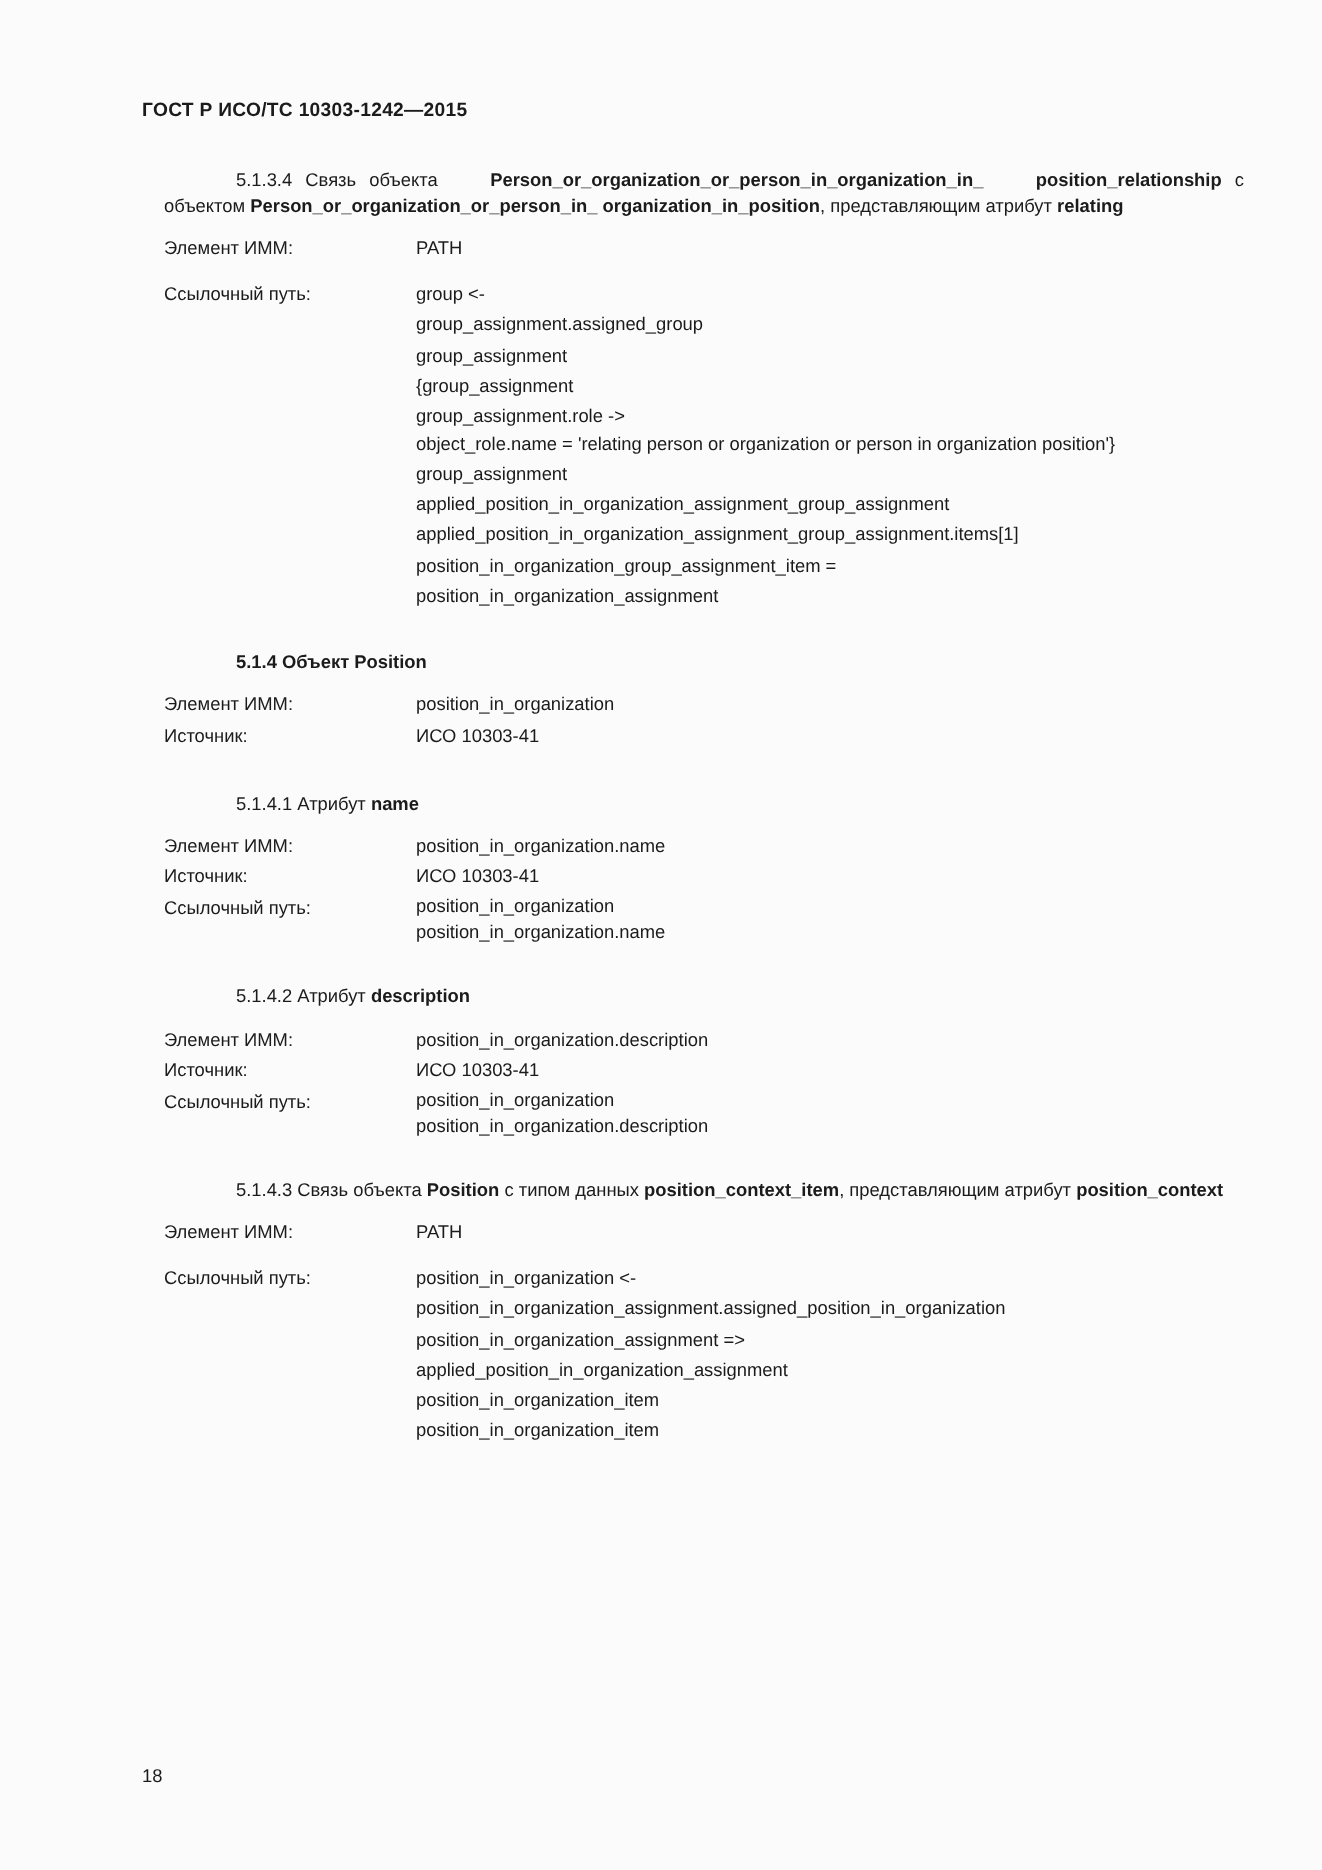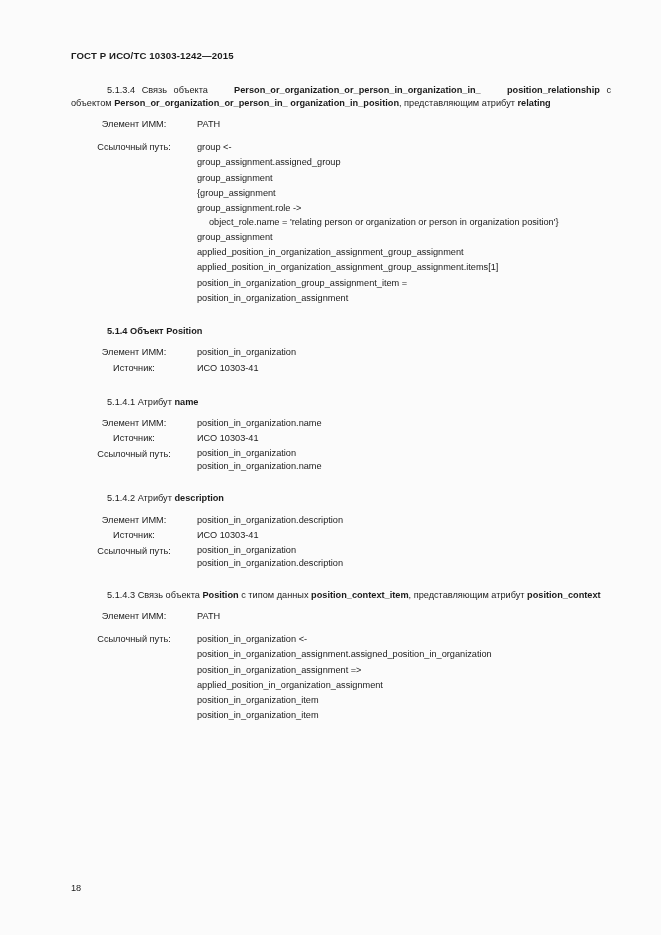--- a/index.html
+++ b/index.html
@@ -24,7 +24,7 @@
   }
   .content {
     position: absolute;
-    left: 71px;
+    left: 82px;
     top: 0;
     width: 540px;
   }

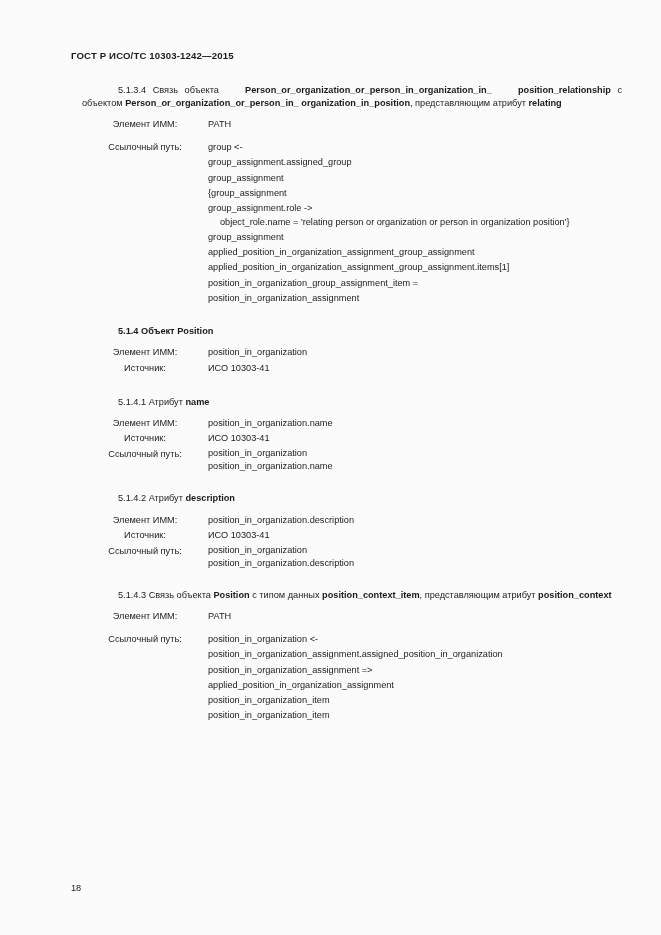--- a/index.html
+++ b/index.html
@@ -75,7 +75,6 @@
     width: 126px;
     flex: 0 0 126px;
     white-space: nowrap;
-    text-align: center;
   }
   .defrow .val {
     flex: 1 1 auto;

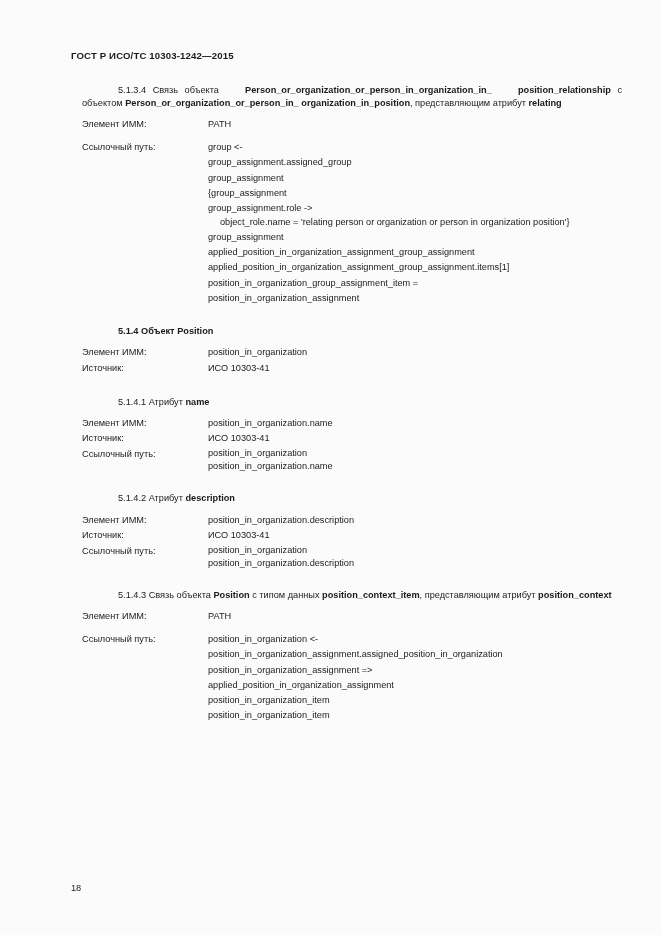--- a/index.html
+++ b/index.html
@@ -94,7 +94,6 @@
   .pathval .pline.wrap {
     white-space: normal;
     line-height: 13.2px;
-    margin-left: 12px;
   }
 
   .spacer-sm { height: 7px; }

---+---

All lines of the listing that contain the word "left" should be copied out.

-    left: 71px;
+    left: 82px;
-    margin-left: 12px;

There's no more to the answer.